RECORDS START

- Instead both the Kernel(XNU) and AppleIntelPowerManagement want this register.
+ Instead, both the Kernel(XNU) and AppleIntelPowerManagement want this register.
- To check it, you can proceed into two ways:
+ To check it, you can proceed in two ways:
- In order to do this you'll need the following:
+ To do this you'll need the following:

RECORDS END
RECORDS START

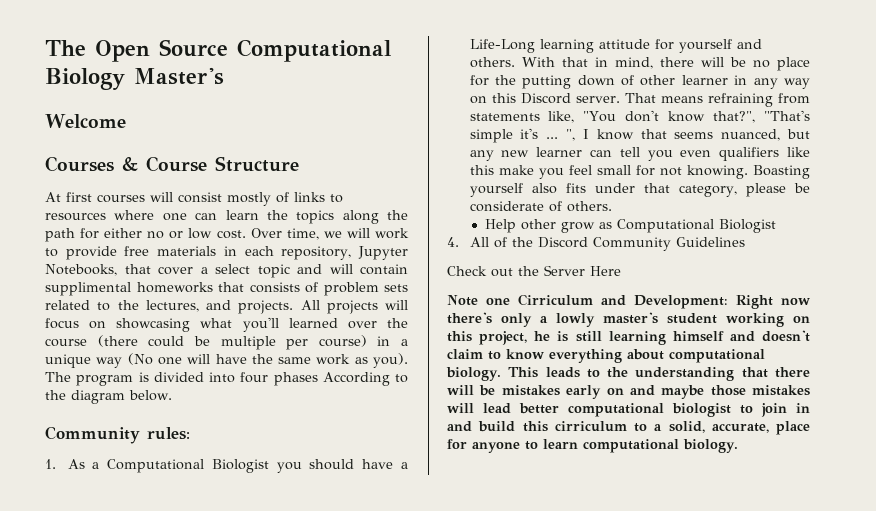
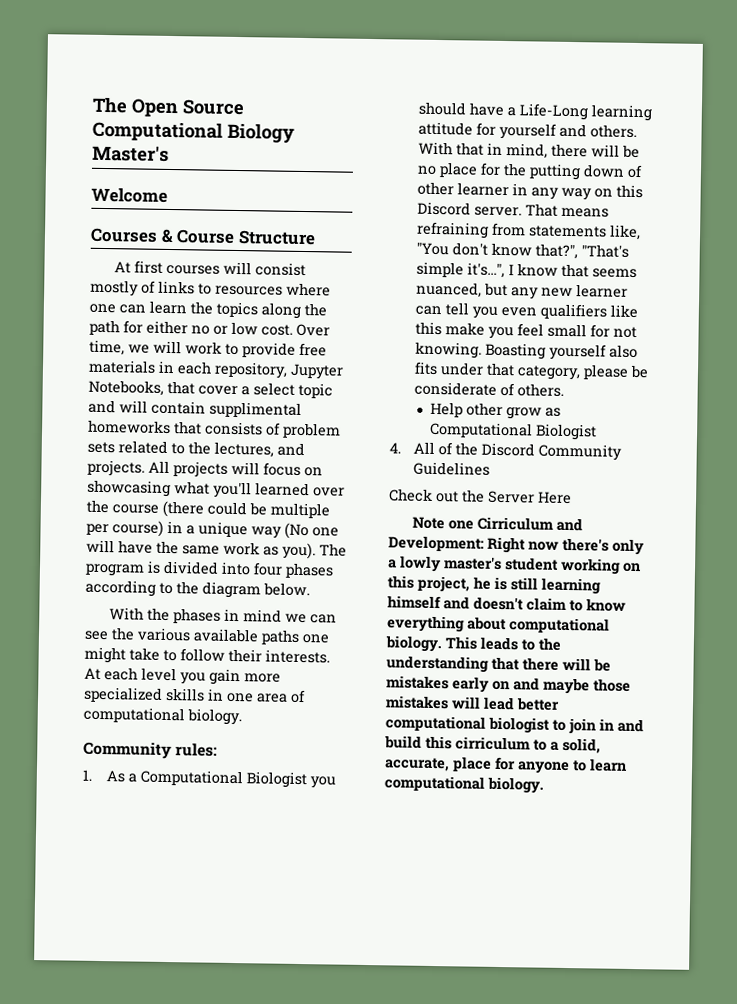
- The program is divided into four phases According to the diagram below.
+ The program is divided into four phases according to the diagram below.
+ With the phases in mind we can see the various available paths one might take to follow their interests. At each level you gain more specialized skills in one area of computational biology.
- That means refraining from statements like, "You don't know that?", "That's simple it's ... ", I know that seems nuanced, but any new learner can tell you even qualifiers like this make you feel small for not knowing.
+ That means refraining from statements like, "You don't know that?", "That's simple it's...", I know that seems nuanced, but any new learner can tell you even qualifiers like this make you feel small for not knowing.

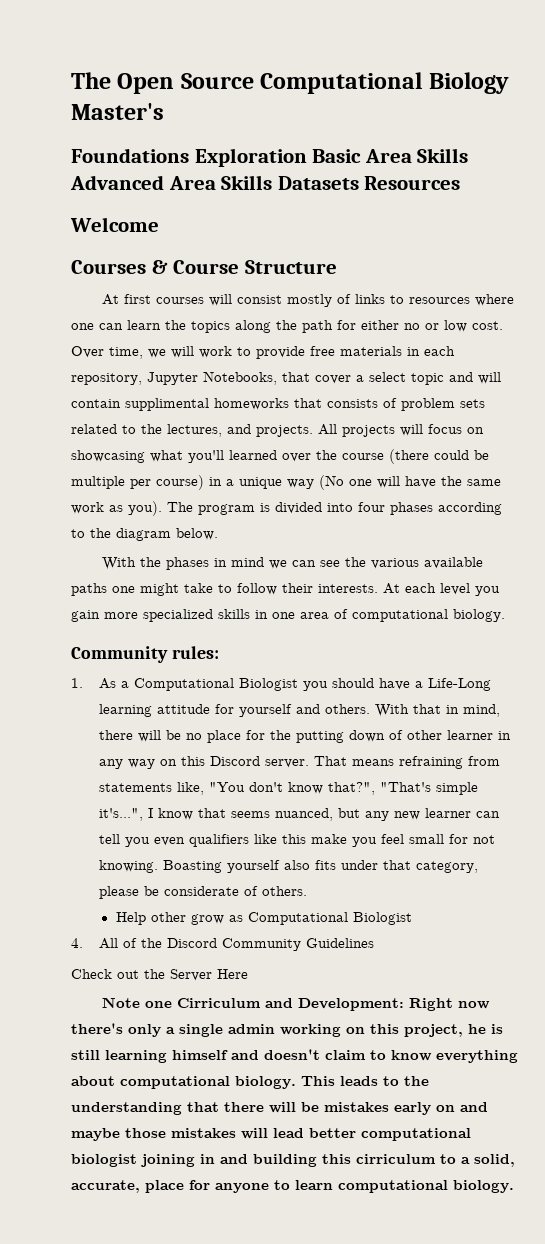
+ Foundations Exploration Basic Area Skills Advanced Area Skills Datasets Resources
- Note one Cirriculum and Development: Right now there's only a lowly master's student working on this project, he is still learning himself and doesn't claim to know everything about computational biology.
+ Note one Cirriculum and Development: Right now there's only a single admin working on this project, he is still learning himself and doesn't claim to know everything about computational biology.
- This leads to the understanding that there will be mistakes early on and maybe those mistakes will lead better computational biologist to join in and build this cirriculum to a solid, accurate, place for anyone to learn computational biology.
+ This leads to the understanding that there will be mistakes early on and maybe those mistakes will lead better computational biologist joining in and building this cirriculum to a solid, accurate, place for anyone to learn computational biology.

RECORDS END
RECORDS START

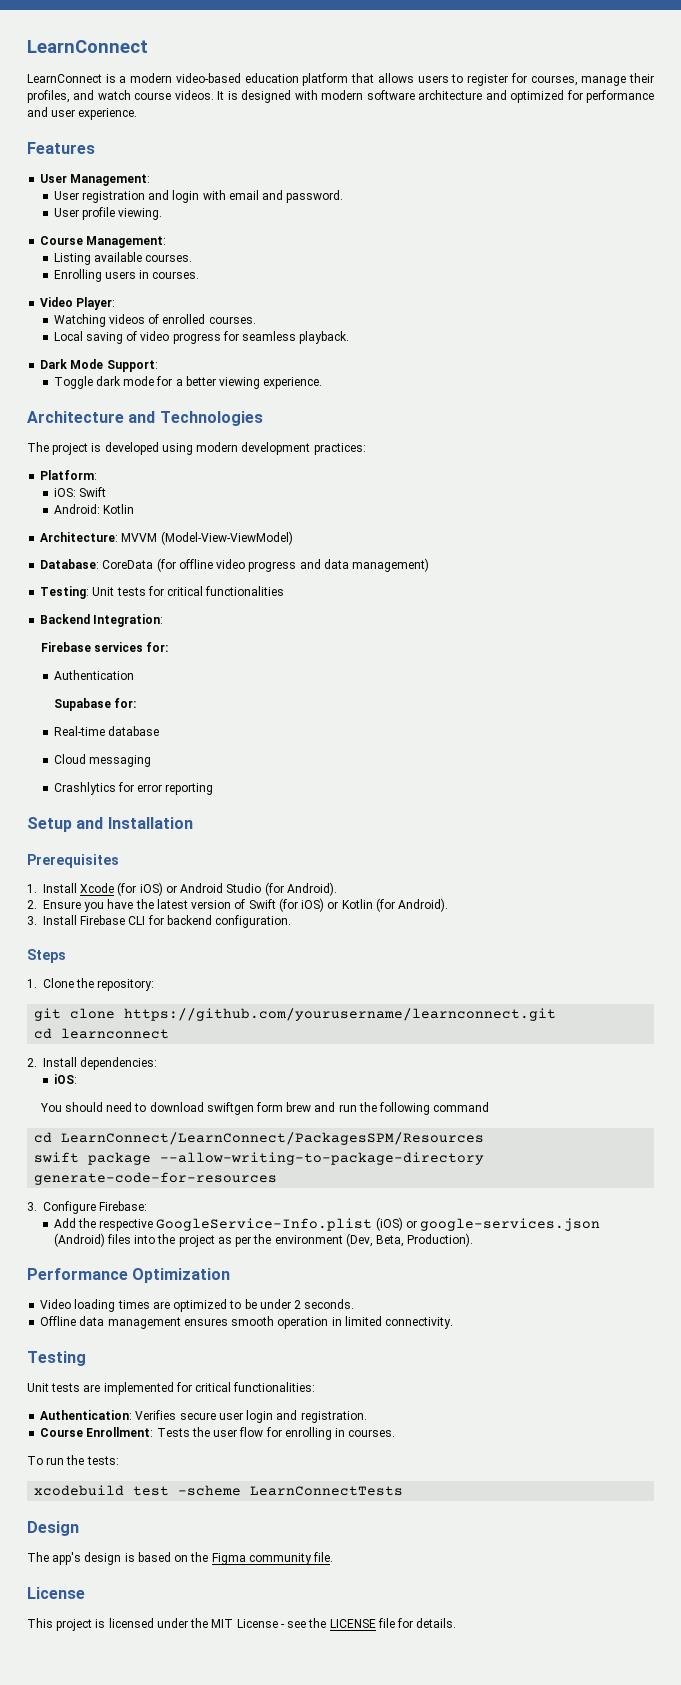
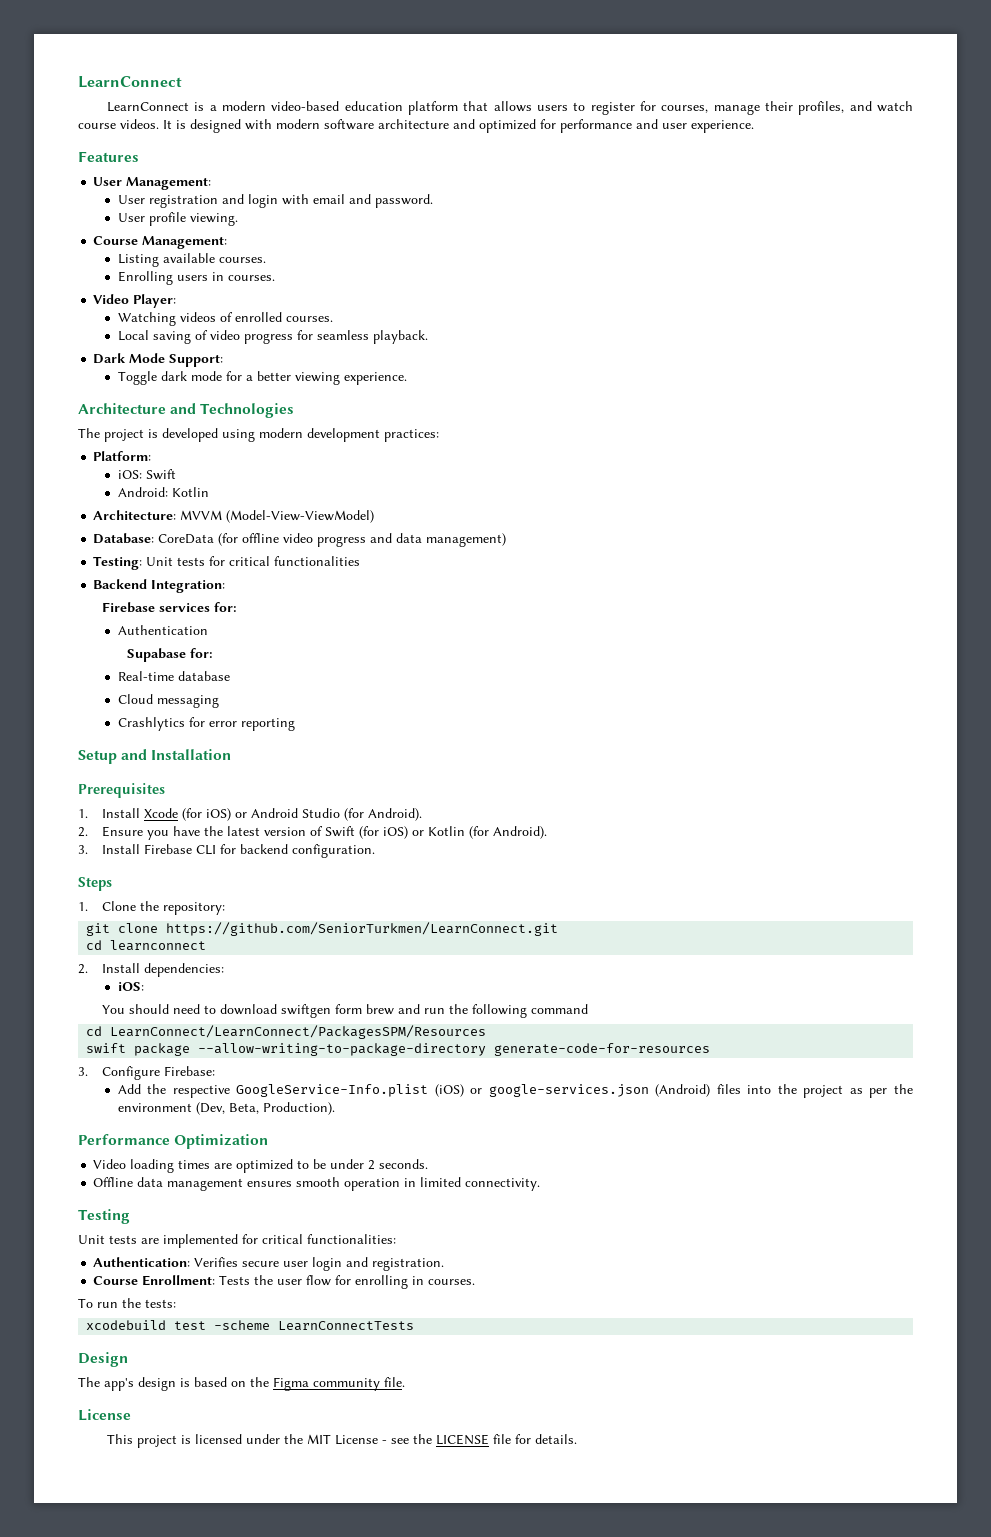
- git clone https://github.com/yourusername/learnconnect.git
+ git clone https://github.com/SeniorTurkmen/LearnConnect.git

RECORDS END

Retype, exactly and in full, the lines above from the one containing "only a single" through the one containing "computational biologist joining".

+ Note one Cirriculum and Development: Right now there's only a single admin working on this project, he is still learning himself and doesn't claim to know everything about computational biology.
- This leads to the understanding that there will be mistakes early on and maybe those mistakes will lead better computational biologist to join in and build this cirriculum to a solid, accurate, place for anyone to learn computational biology.
+ This leads to the understanding that there will be mistakes early on and maybe those mistakes will lead better computational biologist joining in and building this cirriculum to a solid, accurate, place for anyone to learn computational biology.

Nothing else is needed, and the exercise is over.